**What is being asked**
Among the entries below, only the lines starting at the one with "- The access" and ending at the one with "- 將商業的活動視爲正常不過的事情很重要，它也只是代碼的開發方法之一。", both included, are to be printed exactly.

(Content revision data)
=== Begin Enclosure ===
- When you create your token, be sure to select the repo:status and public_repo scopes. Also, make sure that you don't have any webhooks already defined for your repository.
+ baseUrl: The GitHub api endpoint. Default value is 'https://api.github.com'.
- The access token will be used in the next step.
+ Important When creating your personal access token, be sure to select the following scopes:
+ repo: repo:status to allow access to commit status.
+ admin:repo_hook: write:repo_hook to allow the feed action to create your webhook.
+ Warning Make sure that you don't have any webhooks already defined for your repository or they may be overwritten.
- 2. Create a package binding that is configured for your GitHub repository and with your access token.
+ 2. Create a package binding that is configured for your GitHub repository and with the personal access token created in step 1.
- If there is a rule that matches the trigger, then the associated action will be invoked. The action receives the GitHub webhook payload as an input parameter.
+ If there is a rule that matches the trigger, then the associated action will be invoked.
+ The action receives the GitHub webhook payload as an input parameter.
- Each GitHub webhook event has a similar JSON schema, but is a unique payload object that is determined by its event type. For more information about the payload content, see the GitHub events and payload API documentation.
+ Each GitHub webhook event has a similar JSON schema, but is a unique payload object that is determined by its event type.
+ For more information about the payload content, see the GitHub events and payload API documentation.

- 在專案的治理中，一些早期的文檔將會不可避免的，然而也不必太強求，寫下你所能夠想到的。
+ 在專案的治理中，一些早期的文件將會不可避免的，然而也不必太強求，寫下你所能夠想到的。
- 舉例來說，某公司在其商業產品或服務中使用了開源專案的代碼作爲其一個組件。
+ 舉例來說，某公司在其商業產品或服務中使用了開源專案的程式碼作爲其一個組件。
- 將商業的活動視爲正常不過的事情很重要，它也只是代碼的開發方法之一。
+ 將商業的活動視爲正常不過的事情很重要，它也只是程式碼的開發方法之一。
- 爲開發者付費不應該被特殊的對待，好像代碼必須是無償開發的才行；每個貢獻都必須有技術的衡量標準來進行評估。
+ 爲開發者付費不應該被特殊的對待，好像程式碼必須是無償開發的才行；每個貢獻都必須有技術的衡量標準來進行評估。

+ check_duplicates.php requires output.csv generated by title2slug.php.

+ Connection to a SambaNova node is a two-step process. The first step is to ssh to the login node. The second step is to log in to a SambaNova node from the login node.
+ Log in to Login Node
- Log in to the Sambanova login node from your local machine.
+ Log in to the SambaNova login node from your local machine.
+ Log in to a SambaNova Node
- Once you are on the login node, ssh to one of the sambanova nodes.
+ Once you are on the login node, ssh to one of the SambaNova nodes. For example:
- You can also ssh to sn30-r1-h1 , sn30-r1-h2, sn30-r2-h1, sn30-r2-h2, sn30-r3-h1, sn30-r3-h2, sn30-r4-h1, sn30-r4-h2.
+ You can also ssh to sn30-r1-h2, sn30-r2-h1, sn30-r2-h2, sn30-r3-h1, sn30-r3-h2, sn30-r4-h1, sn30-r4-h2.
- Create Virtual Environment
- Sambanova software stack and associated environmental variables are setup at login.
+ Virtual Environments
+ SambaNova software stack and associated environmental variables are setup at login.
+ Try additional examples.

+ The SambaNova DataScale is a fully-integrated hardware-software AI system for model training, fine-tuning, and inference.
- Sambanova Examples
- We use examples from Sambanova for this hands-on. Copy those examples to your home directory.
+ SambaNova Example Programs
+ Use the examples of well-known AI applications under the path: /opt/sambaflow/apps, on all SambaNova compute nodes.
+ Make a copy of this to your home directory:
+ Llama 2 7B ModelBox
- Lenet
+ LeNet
=== End Enclosure ===
**Task result**
- The access token will be used in the next step.
+ Important When creating your personal access token, be sure to select the following scopes:
+ repo: repo:status to allow access to commit status.
+ admin:repo_hook: write:repo_hook to allow the feed action to create your webhook.
+ Warning Make sure that you don't have any webhooks already defined for your repository or they may be overwritten.
- 2. Create a package binding that is configured for your GitHub repository and with your access token.
+ 2. Create a package binding that is configured for your GitHub repository and with the personal access token created in step 1.
- If there is a rule that matches the trigger, then the associated action will be invoked. The action receives the GitHub webhook payload as an input parameter.
+ If there is a rule that matches the trigger, then the associated action will be invoked.
+ The action receives the GitHub webhook payload as an input parameter.
- Each GitHub webhook event has a similar JSON schema, but is a unique payload object that is determined by its event type. For more information about the payload content, see the GitHub events and payload API documentation.
+ Each GitHub webhook event has a similar JSON schema, but is a unique payload object that is determined by its event type.
+ For more information about the payload content, see the GitHub events and payload API documentation.

- 在專案的治理中，一些早期的文檔將會不可避免的，然而也不必太強求，寫下你所能夠想到的。
+ 在專案的治理中，一些早期的文件將會不可避免的，然而也不必太強求，寫下你所能夠想到的。
- 舉例來說，某公司在其商業產品或服務中使用了開源專案的代碼作爲其一個組件。
+ 舉例來說，某公司在其商業產品或服務中使用了開源專案的程式碼作爲其一個組件。
- 將商業的活動視爲正常不過的事情很重要，它也只是代碼的開發方法之一。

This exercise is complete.